# Work instruction
Look through the data below and say how many of its lines contain "subtotal", adding nothing else.
Supplied records Start Marker
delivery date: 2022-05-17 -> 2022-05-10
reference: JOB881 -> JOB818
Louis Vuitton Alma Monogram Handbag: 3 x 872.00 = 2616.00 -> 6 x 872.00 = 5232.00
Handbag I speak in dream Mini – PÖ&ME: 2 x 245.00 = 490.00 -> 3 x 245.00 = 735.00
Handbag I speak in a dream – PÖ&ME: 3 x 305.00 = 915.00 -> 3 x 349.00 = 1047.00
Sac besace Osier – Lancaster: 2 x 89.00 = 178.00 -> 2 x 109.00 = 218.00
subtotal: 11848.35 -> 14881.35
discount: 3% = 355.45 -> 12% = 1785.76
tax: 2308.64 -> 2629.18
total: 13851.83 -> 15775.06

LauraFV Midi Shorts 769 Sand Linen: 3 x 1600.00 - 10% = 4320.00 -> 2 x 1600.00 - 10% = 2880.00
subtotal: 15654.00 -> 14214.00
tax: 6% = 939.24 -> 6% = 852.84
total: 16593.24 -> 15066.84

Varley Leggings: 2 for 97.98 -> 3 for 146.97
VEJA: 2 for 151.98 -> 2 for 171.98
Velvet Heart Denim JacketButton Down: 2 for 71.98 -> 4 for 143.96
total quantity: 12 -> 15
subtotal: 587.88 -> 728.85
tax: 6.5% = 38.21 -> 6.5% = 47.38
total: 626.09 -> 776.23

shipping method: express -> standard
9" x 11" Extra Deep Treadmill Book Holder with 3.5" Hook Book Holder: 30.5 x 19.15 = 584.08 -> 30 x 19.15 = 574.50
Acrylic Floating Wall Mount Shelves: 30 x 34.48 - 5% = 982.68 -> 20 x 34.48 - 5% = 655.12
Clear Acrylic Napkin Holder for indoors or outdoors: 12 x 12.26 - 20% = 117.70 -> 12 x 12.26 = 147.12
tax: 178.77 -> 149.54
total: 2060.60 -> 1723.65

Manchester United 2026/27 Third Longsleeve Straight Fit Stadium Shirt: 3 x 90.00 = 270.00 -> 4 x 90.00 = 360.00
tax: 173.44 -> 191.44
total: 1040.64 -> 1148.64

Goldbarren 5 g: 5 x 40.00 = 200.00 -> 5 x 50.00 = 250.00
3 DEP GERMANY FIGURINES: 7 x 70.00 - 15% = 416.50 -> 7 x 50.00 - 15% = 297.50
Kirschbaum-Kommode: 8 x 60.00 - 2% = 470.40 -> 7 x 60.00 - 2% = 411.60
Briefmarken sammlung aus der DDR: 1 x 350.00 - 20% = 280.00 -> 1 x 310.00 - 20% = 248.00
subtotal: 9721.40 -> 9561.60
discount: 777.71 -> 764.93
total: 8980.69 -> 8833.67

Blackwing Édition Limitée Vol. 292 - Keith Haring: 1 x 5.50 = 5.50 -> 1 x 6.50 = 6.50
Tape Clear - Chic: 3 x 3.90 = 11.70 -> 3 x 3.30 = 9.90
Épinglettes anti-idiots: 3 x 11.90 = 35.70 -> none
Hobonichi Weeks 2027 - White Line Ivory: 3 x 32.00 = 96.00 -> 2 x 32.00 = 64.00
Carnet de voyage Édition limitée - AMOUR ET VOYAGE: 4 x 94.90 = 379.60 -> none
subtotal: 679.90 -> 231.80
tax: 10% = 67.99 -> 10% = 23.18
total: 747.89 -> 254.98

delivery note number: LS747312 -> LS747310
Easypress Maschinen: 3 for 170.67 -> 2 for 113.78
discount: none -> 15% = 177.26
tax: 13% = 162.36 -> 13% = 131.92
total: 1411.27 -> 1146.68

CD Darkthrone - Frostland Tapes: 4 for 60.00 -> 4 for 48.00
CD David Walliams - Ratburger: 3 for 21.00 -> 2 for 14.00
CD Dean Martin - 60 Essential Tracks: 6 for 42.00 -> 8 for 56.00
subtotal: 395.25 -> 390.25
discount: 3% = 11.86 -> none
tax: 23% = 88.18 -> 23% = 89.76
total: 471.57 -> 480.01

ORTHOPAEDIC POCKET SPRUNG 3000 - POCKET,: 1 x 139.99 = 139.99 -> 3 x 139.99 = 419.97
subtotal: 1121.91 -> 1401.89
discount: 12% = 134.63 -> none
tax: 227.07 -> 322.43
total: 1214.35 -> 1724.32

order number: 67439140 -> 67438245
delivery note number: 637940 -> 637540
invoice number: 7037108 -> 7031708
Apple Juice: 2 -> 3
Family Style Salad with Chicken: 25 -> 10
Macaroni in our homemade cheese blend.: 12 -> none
Supplied records End Marker
# Output of the task
7